The drive for exascale and the power envelopes set for these systems, requires HPC hardware and software developers to think outside the box to develop more energy efficient technologies to support exascale systems.
LEGaTO (Low Energy Toolset for Heterogeneous Computing) is one such project with the lofty aims of developing a programming framework to support heterogeneous systems of CPU, GPU and FPGA resources that can offload specific tasks to different acceleration technologies through its own runtime system.
The project’s researchers aim to make a reliable, secure and energy efficient programming framework for HPC, that enables users to write a single code for multiple processing technologies.
The system also aims to deliver additional energy savings through reduction of processor voltage, while maintaining application stability.
Osman Unsal, group manager for the department of computer architecture and parallel paradigms at the Barcelona Supercomputing Centre (BSC), explains that the rise in AI and ML applications provides an opportunity to make use of FPGAs, which can run some tasks much more efficiently than other processing technologies.
‘For HPC we have scientific applications to run and we need good floating point performance. That had generally been the Achilles heel of FPGAs. They would do very well with fixed point precision, integer or DSP-type applications which are in a different category than HPC applications.
‘This class of applications potentially make much better use of FPGAs from an energy point of view. For example for the inferencing phase of neural network applications, where you need to recognise objects, these kinds of applications do not need the full floating point,’ said Unsal.
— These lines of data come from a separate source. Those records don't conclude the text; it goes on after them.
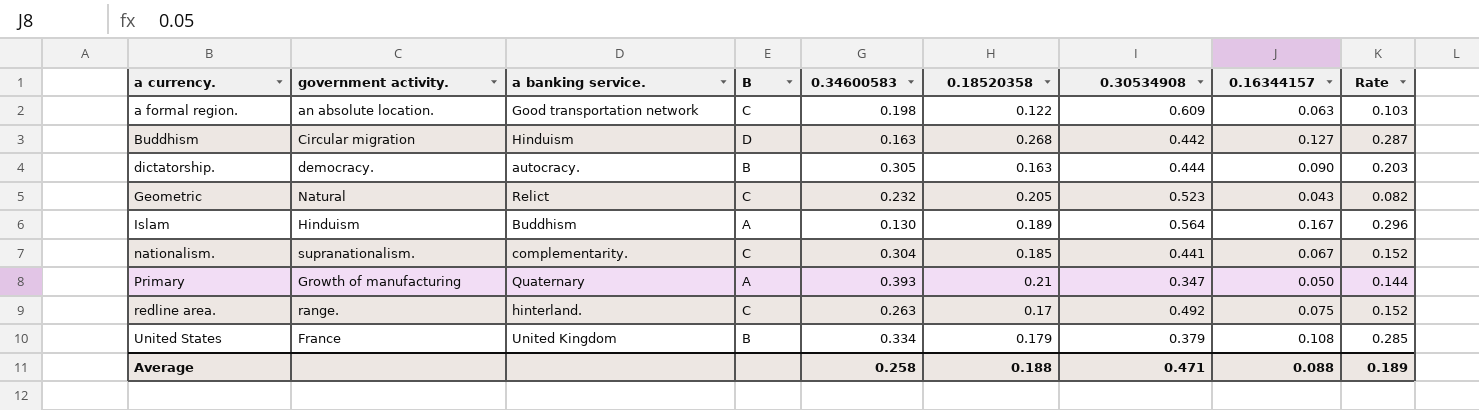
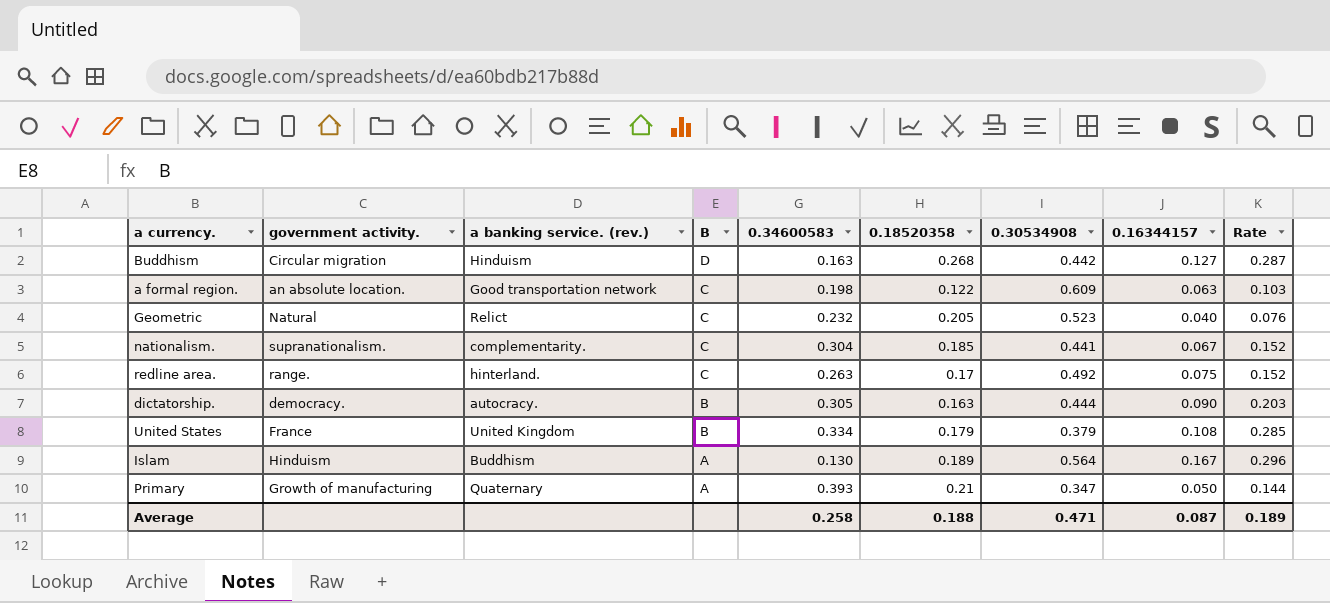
row order: a currency. ascending -> B descending
column name: a banking service. -> a banking service. (rev.)
Geometric | 0.16344157: 0.043 -> 0.040
Geometric | Rate: 0.082 -> 0.076
Average | 0.16344157: 0.088 -> 0.087

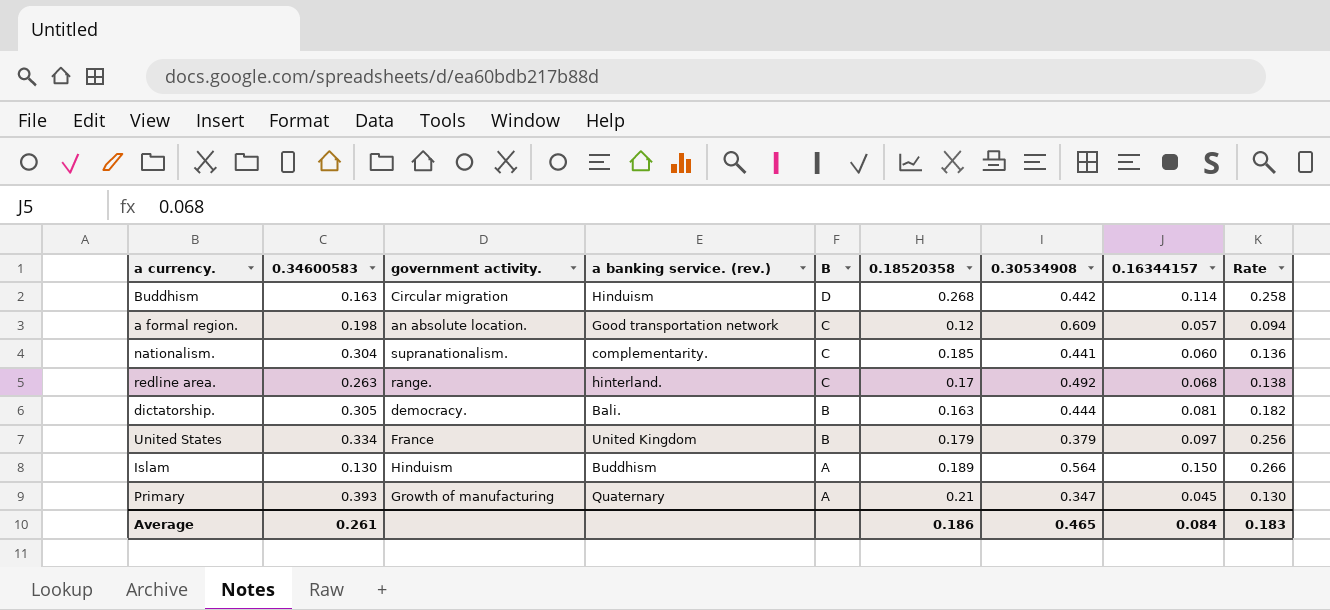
column 0.34600583 | position: 5 -> 2
row Geometric: Natural | Relict | C | 0.232 | 0.205 | 0.523 | 0.040 | 0.076 -> none
Buddhism | 0.16344157: 0.127 -> 0.114
Buddhism | Rate: 0.287 -> 0.258
a formal region. | 0.18520358: 0.122 -> 0.12
a formal region. | 0.16344157: 0.063 -> 0.057
a formal region. | Rate: 0.103 -> 0.094
nationalism. | 0.16344157: 0.067 -> 0.060
nationalism. | Rate: 0.152 -> 0.136
redline area. | 0.16344157: 0.075 -> 0.068
redline area. | Rate: 0.152 -> 0.138
dictatorship. | a banking service. (rev.): autocracy. -> Bali.
dictatorship. | 0.16344157: 0.090 -> 0.081
dictatorship. | Rate: 0.203 -> 0.182
United States | 0.16344157: 0.108 -> 0.097
United States | Rate: 0.285 -> 0.256
Islam | 0.16344157: 0.167 -> 0.150
Islam | Rate: 0.296 -> 0.266
Primary | 0.16344157: 0.050 -> 0.045
Primary | Rate: 0.144 -> 0.130
Average | 0.34600583: 0.258 -> 0.261
Average | 0.18520358: 0.188 -> 0.186
Average | 0.30534908: 0.471 -> 0.465
Average | 0.16344157: 0.087 -> 0.084
Average | Rate: 0.189 -> 0.183

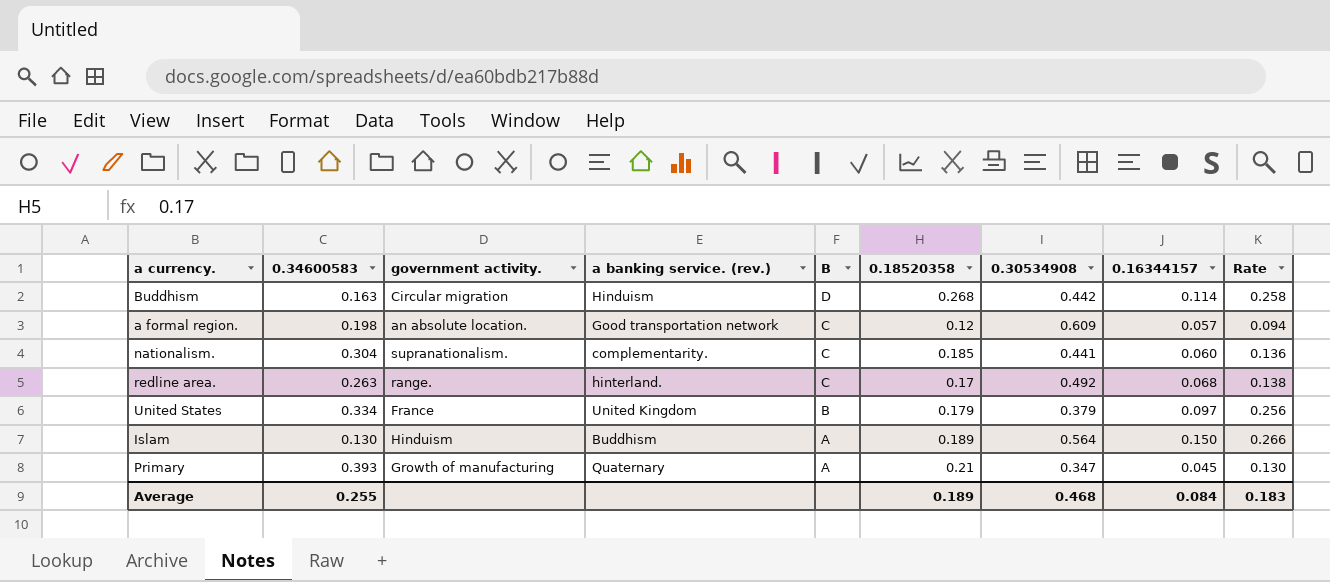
row dictatorship.: 0.305 | democracy. | Bali. | B | 0.163 | 0.444 | 0.081 | 0.182 -> none
Average | 0.34600583: 0.261 -> 0.255
Average | 0.18520358: 0.186 -> 0.189
Average | 0.30534908: 0.465 -> 0.468

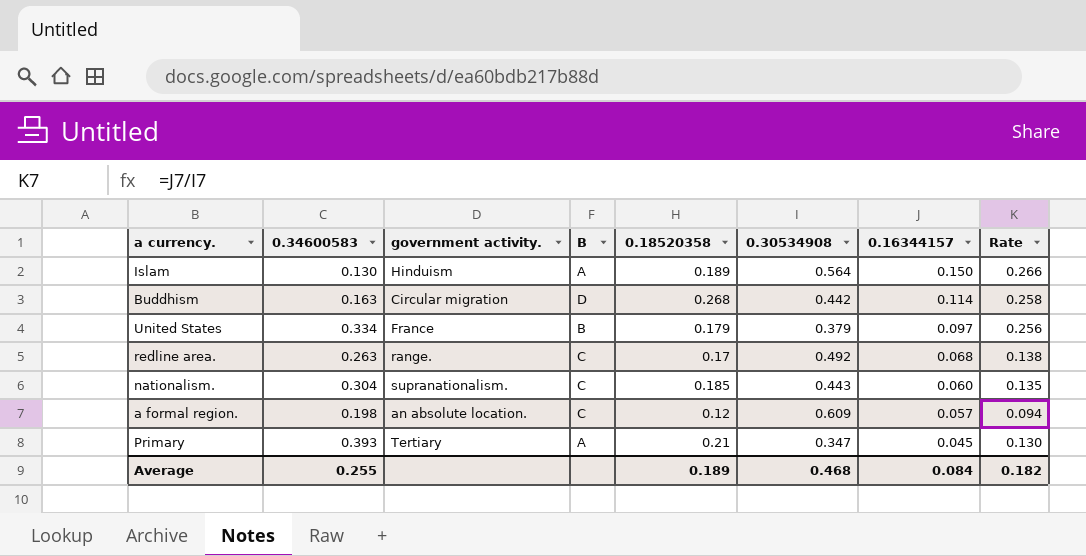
row order: B descending -> 0.16344157 descending
column a banking service. (rev.) | position: 4 -> none
nationalism. | 0.30534908: 0.441 -> 0.443
nationalism. | Rate: 0.136 -> 0.135
Primary | government activity.: Growth of manufacturing -> Tertiary
Average | Rate: 0.183 -> 0.182

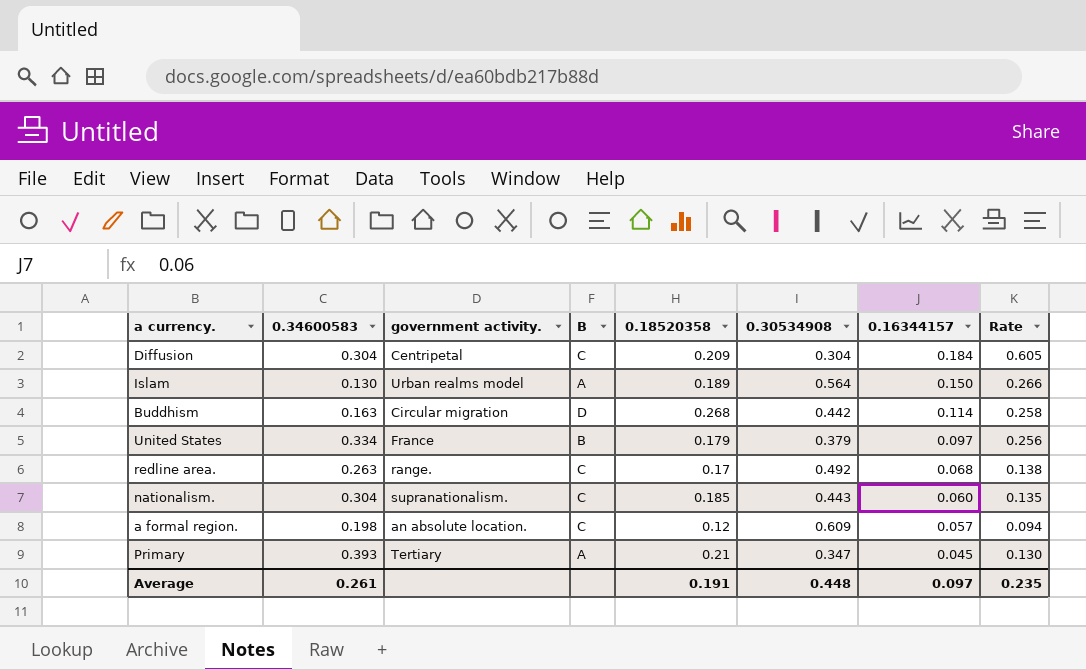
row Diffusion: none -> 0.304 | Centripetal | C | 0.209 | 0.304 | 0.184 | 0.605
Islam | government activity.: Hinduism -> Urban realms model
Average | 0.34600583: 0.255 -> 0.261
Average | 0.18520358: 0.189 -> 0.191
Average | 0.30534908: 0.468 -> 0.448
Average | 0.16344157: 0.084 -> 0.097
Average | Rate: 0.182 -> 0.235

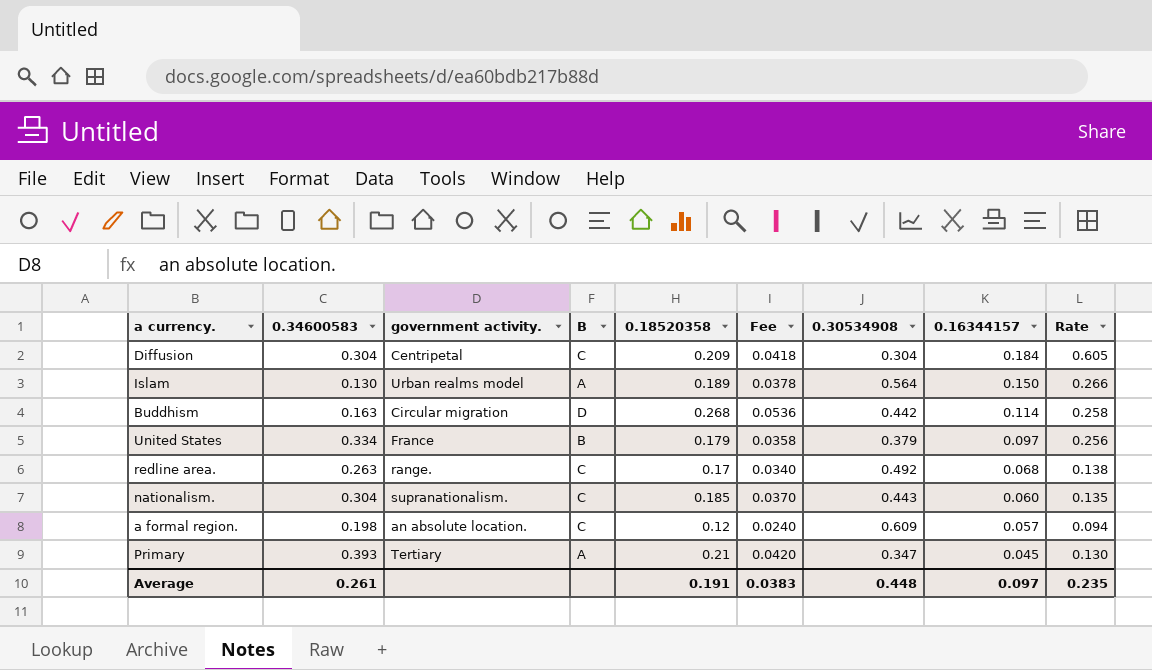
column Fee | formula: none -> [0.18520358] * 0.2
While GPUs can handle mixed precision workloads, Unsal argues that FPGAs can improve on this process from an energy efficiency standpoint.
‘FPGAs take that further, in the sense that you can go down to one-bit level. There have been neural networks called ‘binary neural networks’ that work with just one bit. They are quite efficient in their application domain,’ said Unsal.
‘FPGAs have this flexibility where, when you consider neural network applications, you can set your own optimal width of computing bits that you need. In this case, the optimum is the most energy efficient,’ added Unsal.
However, it should be noted that this is focusing on the efficiency of the application. That is not to say that a rack of GPUs might run the job faster, just that FPGA resources can be used to make the job more efficient. As reducing power budgets is a key objective to meet the energy requirements of exascale systems, this project could help to solve some of the challenges that face HPC users that want to run AI applications.
The LEGaTO toolchain backend, also called the runtime system, consists of the technologies that are deployed during runtime to support the programmer’s task, and to intelligently manage the resources of the hardware platform.
To help meet these goals, the LEGaTO backend is on a task-based execution model. Tasking, as opposed to a threading model, allows the runtime system to exploit higher parallelism and to perform the advanced scheduling necessary to effectively manage heterogeneous platforms.
But the energy efficiency increases targeted by the LEGaTO project extend beyond just the use of FPGA technology. The project is also researching the reduction of voltages sent to the processors, while maintaining stability of the application.
Advances in features such as error reporting on modern CPUs and hardware counters, allow the team to reduce voltages by enhancing the communication between processor, operating system (OS) and the application.
Unsal said that previous work done at the BSC looked at reducing voltages while maintaining stability of the HPC applications. ‘One need that we saw during that project was that the hardware and the software need to work together. That is to say the hardware and the software need to catch up with each other,’ said Unsal.
‘That was the crux of the idea for LEGaTO, so we got together with a couple of other partners that were in a different project called M2DC. We proposed that you have all these wonderful features in hardware to help save energy, and you have these frameworks in software to help save energy, but they do not talk to each other.’
He explained that in the past only errors that were detected but not corrected were reported. ‘We detected an error that is not correctable and we sent this signal “somewhere” because the software stack was not equipped to deal with the signal,’ said Unsal.
‘There is an error that was detected but could not be corrected, so what do you do with that on the software side? What we are doing in LEGaTOis we propagate this error to the proper place – in this case the application,’ he said.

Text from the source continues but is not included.